You wrote:

 > I want to use this encoding
 > <https://github.com/vanangamudi/tace16-utf8-converter/blob/master/tace16.py>
 > for Tamil language text

As written, it sounds like you just want help.  If so, this list is
for proposals to change Python itself (including the standard
library), and this should have been posted to python-list or to
StackExchange.

If you do mean to propose this for the stdlib, it is highly unlikely
to get in as proposed since the encoding commandeers private space in
the BMP, which is a scarce resource.  We *can* do that, but it's very
likely that the general sentiment will be "do it in a PyPI module,
then it *can't* cause anybody else any trouble."  In principle it's
not our job to "fix" Unicode.  That's the work of the relevant
national standards body for Tamil and the Unicode Consortium.  (I am
not authoritative, so if that's what you want, don't take my word for
it.  I just want you to be prepared for what I expect to be strong
pushback, and what the argument will be.)

About the proposal:

If you are planning to use TACE16 as an interchange format, you don't
need a codec; you just treat it as normal UTF-8 (or any other UTF, for
that matter).  Python does not care whether a character is standard or
private, it just adds it to the str the codec is building.
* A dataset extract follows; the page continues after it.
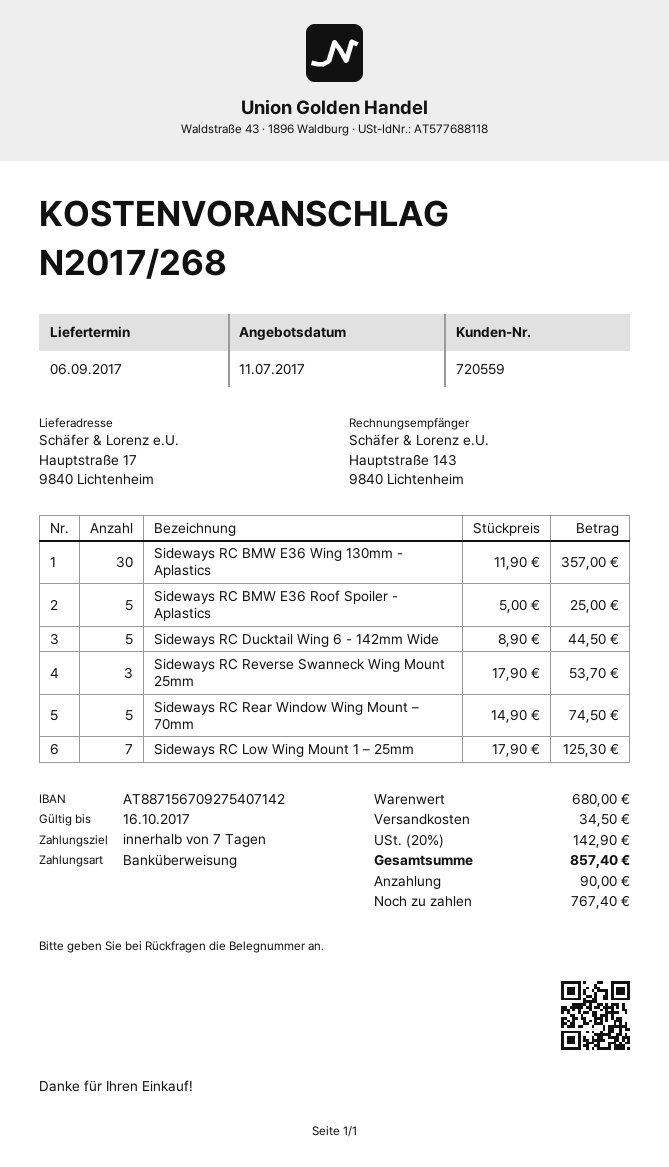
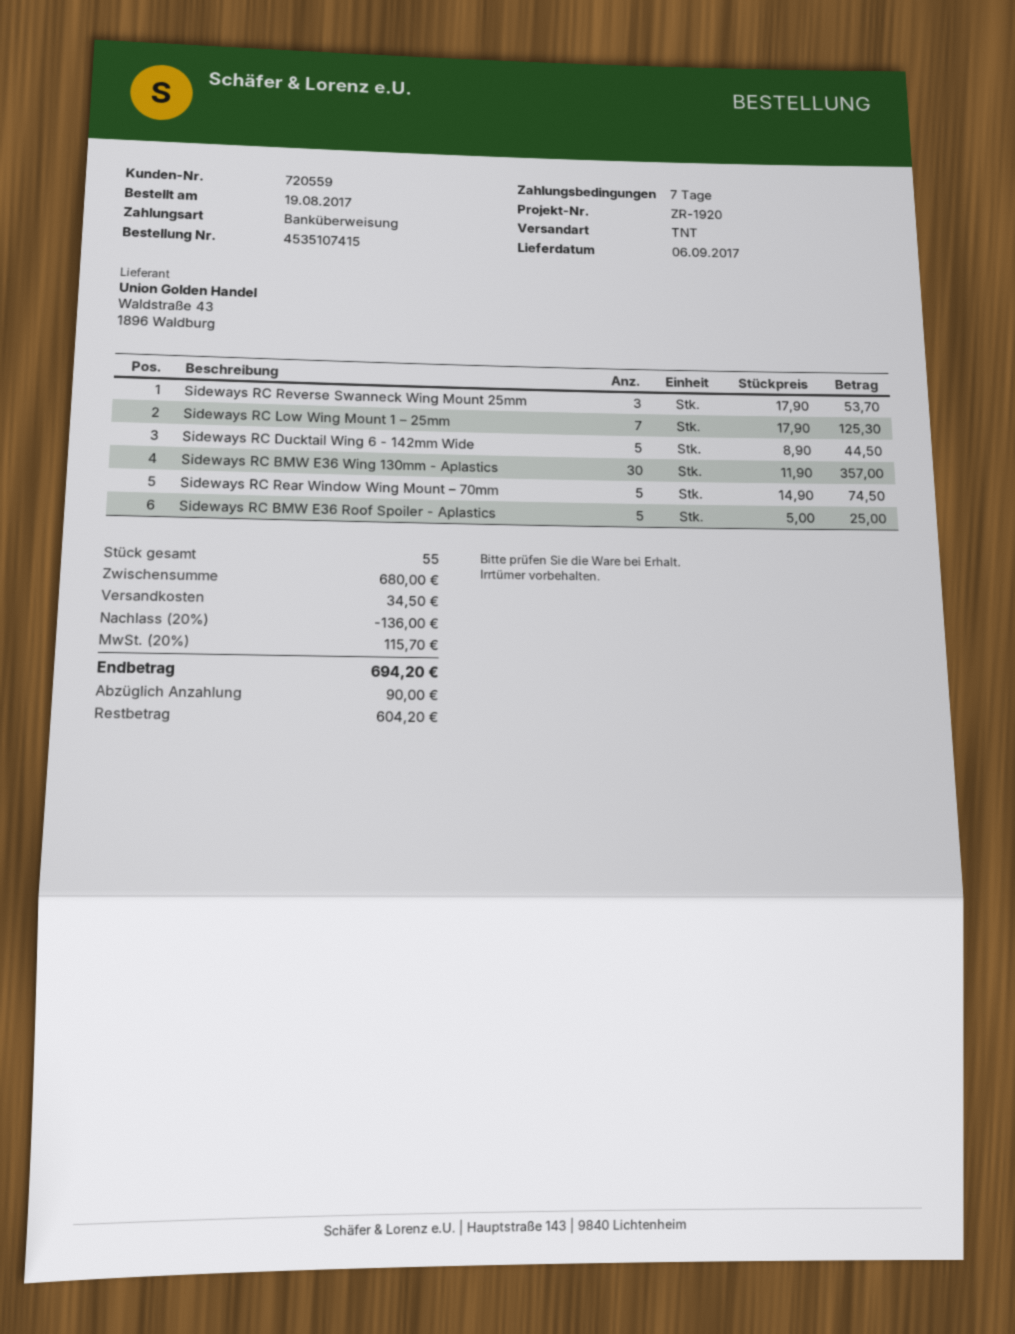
discount: none -> 20% = 136.00
tax: 20% = 142.90 -> 20% = 115.70
total: 857.40 -> 694.20
balance: 767.40 -> 604.20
If you propose to use the codec to translate standard Unicode to
TACE16 as the internal format, the obvious (rough) idea would be to
just plug the converter you have written into the stdlib's Unicode
codecs as a post-processor when there is a Unicode character in the
(standard) Tamil block.  This would then handle both the standard
Unicode encoding for Tamil, as well as TACE16 (because it would just
pass through the UTF-8 part, and the converter would ignore it).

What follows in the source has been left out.